◆ THE DATA
◇ ◇ ◇ ◇
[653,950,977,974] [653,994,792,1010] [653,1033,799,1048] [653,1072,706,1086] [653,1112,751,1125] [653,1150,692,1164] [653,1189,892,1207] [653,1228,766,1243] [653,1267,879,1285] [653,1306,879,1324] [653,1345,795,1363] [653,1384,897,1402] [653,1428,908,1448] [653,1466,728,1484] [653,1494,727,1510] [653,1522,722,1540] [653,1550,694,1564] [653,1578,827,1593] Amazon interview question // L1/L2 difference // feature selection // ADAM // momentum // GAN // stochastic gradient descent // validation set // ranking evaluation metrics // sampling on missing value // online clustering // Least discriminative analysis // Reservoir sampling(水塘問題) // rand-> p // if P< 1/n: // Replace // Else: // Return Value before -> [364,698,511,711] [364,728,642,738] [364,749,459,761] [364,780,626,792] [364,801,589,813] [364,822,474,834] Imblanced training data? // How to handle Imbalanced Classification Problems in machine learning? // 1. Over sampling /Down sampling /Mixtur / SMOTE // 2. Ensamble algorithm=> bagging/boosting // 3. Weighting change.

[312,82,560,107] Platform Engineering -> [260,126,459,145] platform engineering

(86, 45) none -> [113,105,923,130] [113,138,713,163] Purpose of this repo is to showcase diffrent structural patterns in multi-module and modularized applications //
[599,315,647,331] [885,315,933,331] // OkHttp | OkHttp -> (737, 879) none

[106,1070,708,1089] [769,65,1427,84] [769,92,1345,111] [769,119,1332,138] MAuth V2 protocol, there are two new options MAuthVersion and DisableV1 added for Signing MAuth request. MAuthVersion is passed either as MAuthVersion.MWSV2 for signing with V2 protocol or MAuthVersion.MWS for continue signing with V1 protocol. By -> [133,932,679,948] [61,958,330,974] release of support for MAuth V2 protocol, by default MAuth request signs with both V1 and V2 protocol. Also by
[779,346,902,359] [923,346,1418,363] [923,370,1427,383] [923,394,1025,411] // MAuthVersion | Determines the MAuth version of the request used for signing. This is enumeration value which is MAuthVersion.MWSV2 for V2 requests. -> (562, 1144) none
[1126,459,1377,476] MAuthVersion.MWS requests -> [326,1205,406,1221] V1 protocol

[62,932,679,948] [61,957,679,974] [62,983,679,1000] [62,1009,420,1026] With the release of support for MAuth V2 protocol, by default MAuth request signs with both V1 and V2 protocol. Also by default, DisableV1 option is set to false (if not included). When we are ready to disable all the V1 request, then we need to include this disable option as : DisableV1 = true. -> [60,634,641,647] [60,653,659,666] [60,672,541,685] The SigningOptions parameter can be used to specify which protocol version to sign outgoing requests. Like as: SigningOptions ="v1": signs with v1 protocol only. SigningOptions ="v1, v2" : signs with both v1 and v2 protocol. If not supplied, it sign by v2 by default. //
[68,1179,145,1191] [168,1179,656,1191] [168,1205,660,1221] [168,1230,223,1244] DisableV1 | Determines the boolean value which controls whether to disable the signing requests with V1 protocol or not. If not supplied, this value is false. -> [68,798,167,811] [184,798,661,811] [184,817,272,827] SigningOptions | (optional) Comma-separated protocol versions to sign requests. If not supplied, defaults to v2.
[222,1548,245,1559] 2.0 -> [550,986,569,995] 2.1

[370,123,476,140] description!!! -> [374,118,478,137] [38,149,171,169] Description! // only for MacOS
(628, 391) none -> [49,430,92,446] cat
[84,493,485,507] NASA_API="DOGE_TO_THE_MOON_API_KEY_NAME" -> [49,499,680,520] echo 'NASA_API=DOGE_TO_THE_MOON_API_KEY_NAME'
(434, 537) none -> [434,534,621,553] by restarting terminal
◇ ◇ ◇ ◇
◆ WHAT YOU WILL DO
From the first line to the last, transcribe the listing exactly.

◆ ANSWER SECTION
[653,950,977,974] [653,994,792,1010] [653,1033,799,1048] [653,1072,706,1086] [653,1112,751,1125] [653,1150,692,1164] [653,1189,892,1207] [653,1228,766,1243] [653,1267,879,1285] [653,1306,879,1324] [653,1345,795,1363] [653,1384,897,1402] [653,1428,908,1448] [653,1466,728,1484] [653,1494,727,1510] [653,1522,722,1540] [653,1550,694,1564] [653,1578,827,1593] Amazon interview question // L1/L2 difference // feature selection // ADAM // momentum // GAN // stochastic gradient descent // validation set // ranking evaluation metrics // sampling on missing value // online clustering // Least discriminative analysis // Reservoir sampling(水塘問題) // rand-> p // if P< 1/n: // Replace // Else: // Return Value before -> [364,698,511,711] [364,728,642,738] [364,749,459,761] [364,780,626,792] [364,801,589,813] [364,822,474,834] Imblanced training data? // How to handle Imbalanced Classification Problems in machine learning? // 1. Over sampling /Down sampling /Mixtur / SMOTE // 2. Ensamble algorithm=> bagging/boosting // 3. Weighting change.

[312,82,560,107] Platform Engineering -> [260,126,459,145] platform engineering

(86, 45) none -> [113,105,923,130] [113,138,713,163] Purpose of this repo is to showcase diffrent structural patterns in multi-module and modularized applications //
[599,315,647,331] [885,315,933,331] // OkHttp | OkHttp -> (737, 879) none

[106,1070,708,1089] [769,65,1427,84] [769,92,1345,111] [769,119,1332,138] MAuth V2 protocol, there are two new options MAuthVersion and DisableV1 added for Signing MAuth request. MAuthVersion is passed either as MAuthVersion.MWSV2 for signing with V2 protocol or MAuthVersion.MWS for continue signing with V1 protocol. By -> [133,932,679,948] [61,958,330,974] release of support for MAuth V2 protocol, by default MAuth request signs with both V1 and V2 protocol. Also by
[779,346,902,359] [923,346,1418,363] [923,370,1427,383] [923,394,1025,411] // MAuthVersion | Determines the MAuth version of the request used for signing. This is enumeration value which is MAuthVersion.MWSV2 for V2 requests. -> (562, 1144) none
[1126,459,1377,476] MAuthVersion.MWS requests -> [326,1205,406,1221] V1 protocol

[62,932,679,948] [61,957,679,974] [62,983,679,1000] [62,1009,420,1026] With the release of support for MAuth V2 protocol, by default MAuth request signs with both V1 and V2 protocol. Also by default, DisableV1 option is set to false (if not included). When we are ready to disable all the V1 request, then we need to include this disable option as : DisableV1 = true. -> [60,634,641,647] [60,653,659,666] [60,672,541,685] The SigningOptions parameter can be used to specify which protocol version to sign outgoing requests. Like as: SigningOptions ="v1": signs with v1 protocol only. SigningOptions ="v1, v2" : signs with both v1 and v2 protocol. If not supplied, it sign by v2 by default. //
[68,1179,145,1191] [168,1179,656,1191] [168,1205,660,1221] [168,1230,223,1244] DisableV1 | Determines the boolean value which controls whether to disable the signing requests with V1 protocol or not. If not supplied, this value is false. -> [68,798,167,811] [184,798,661,811] [184,817,272,827] SigningOptions | (optional) Comma-separated protocol versions to sign requests. If not supplied, defaults to v2.
[222,1548,245,1559] 2.0 -> [550,986,569,995] 2.1

[370,123,476,140] description!!! -> [374,118,478,137] [38,149,171,169] Description! // only for MacOS
(628, 391) none -> [49,430,92,446] cat
[84,493,485,507] NASA_API="DOGE_TO_THE_MOON_API_KEY_NAME" -> [49,499,680,520] echo 'NASA_API=DOGE_TO_THE_MOON_API_KEY_NAME'
(434, 537) none -> [434,534,621,553] by restarting terminal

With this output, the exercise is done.